Which Films Blazed a No-Opening-Credits Path?

The first feature film to forsake opening credits was Walt Disney‘s Fantasia (’40), but this version has been jettisoned. Yes, the original 1940 theatrical cut was credit-less, but brief credits were added for an early ’90s home video version.

There were no opening credits for Mike Todd‘s Around the World in 80 Days (’56), although I have a memory of a 1.37:1 introduction about the eternal thirst for adventure and modes of 19th Century travel, narrated (I think) by Edward R. Murrow. But that was a pumped-up, high-tech travelogue movie + a reserved-seats roadshow thing…the first film to be presented in 30-frame-per-second Todd-AO, etc.

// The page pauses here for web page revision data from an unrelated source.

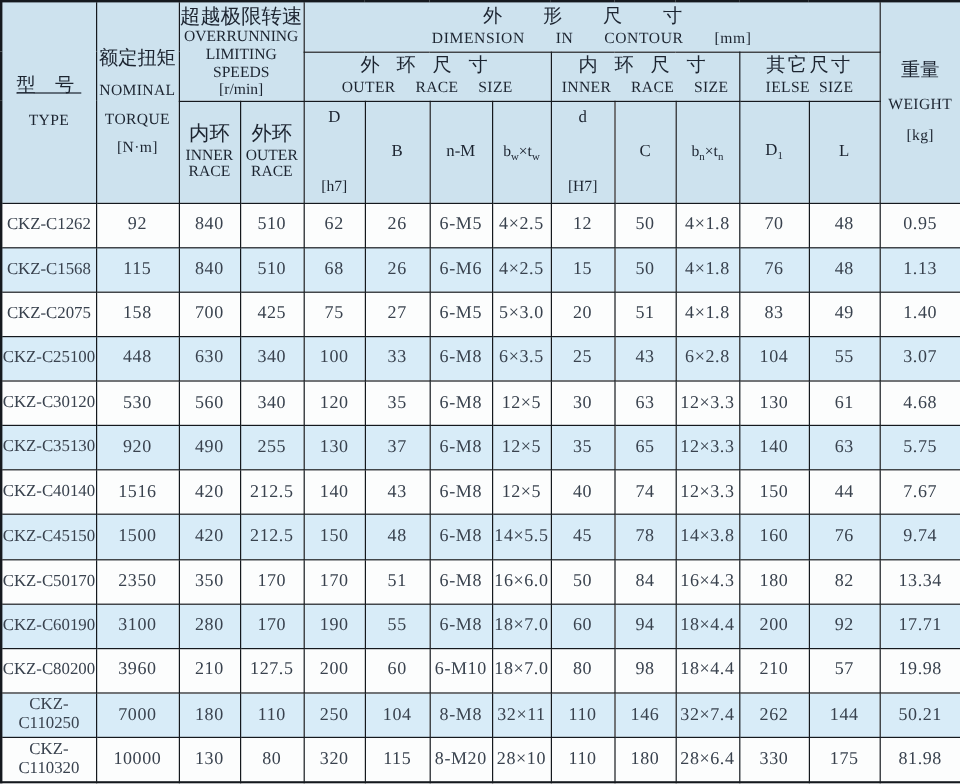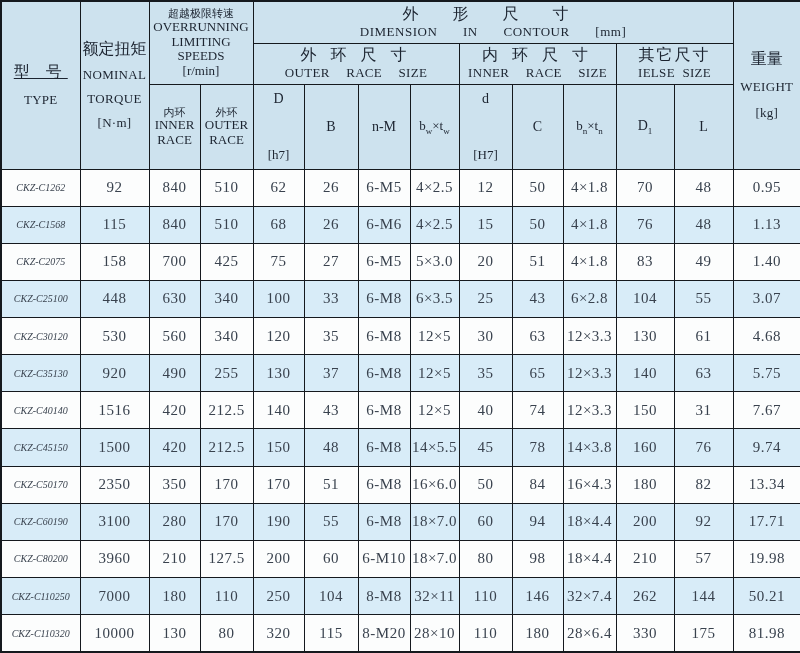"超越极限转速" .tight .zh { font-size: 11px -> 17px }
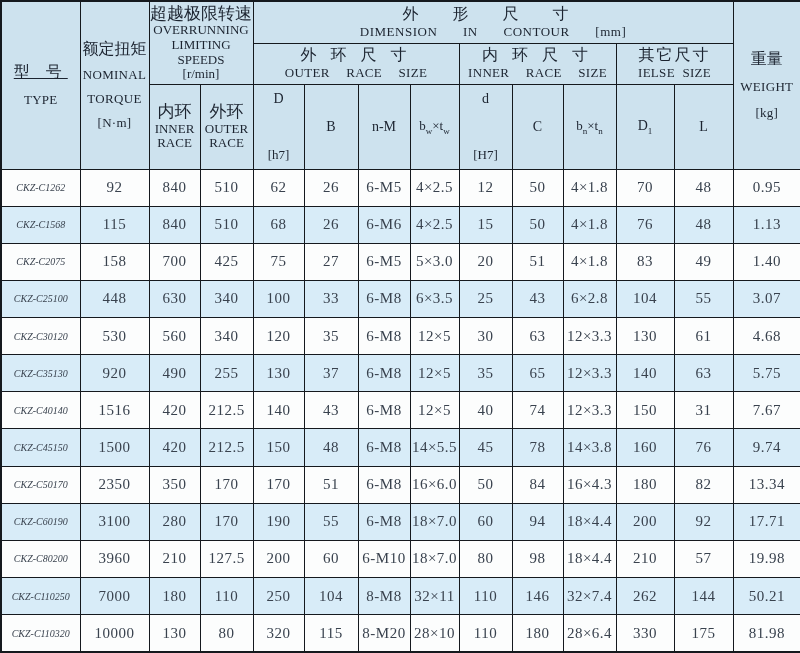"CKZ-C1262" tbody td.type-cell { font-size: 10px -> 14px; font-style: italic -> none }
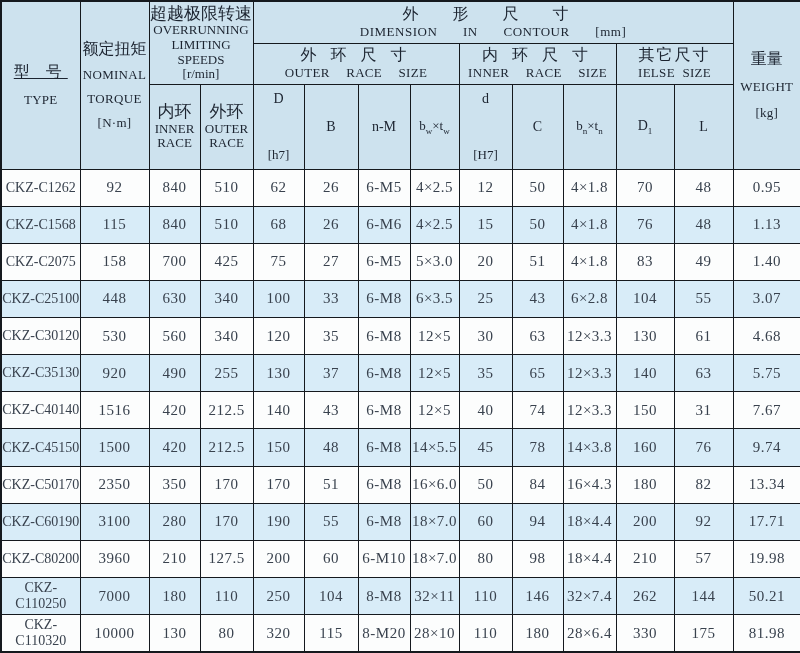"31" td { text: 31 -> 44 }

In fact the first general audience popcorn movie to forsake an opening credit sequence was Kirk Douglas and Richard Fleischer‘s The Vikings (’58). All the credits (above- and below-the-line) were confined to an animated sequence at the very end.

The next big-deal film to blow off opening credits was Robert Wise‘s West Side Story (’61).

And yet these the last two announced their titles at the very beginning. The first film to completely ignore a title acknowledgment was Francis Coppola‘s Apocalypse Now (’79). The 70mm roadshow version didn’t even present a closing-credits sequence, although the 35mm general release version did.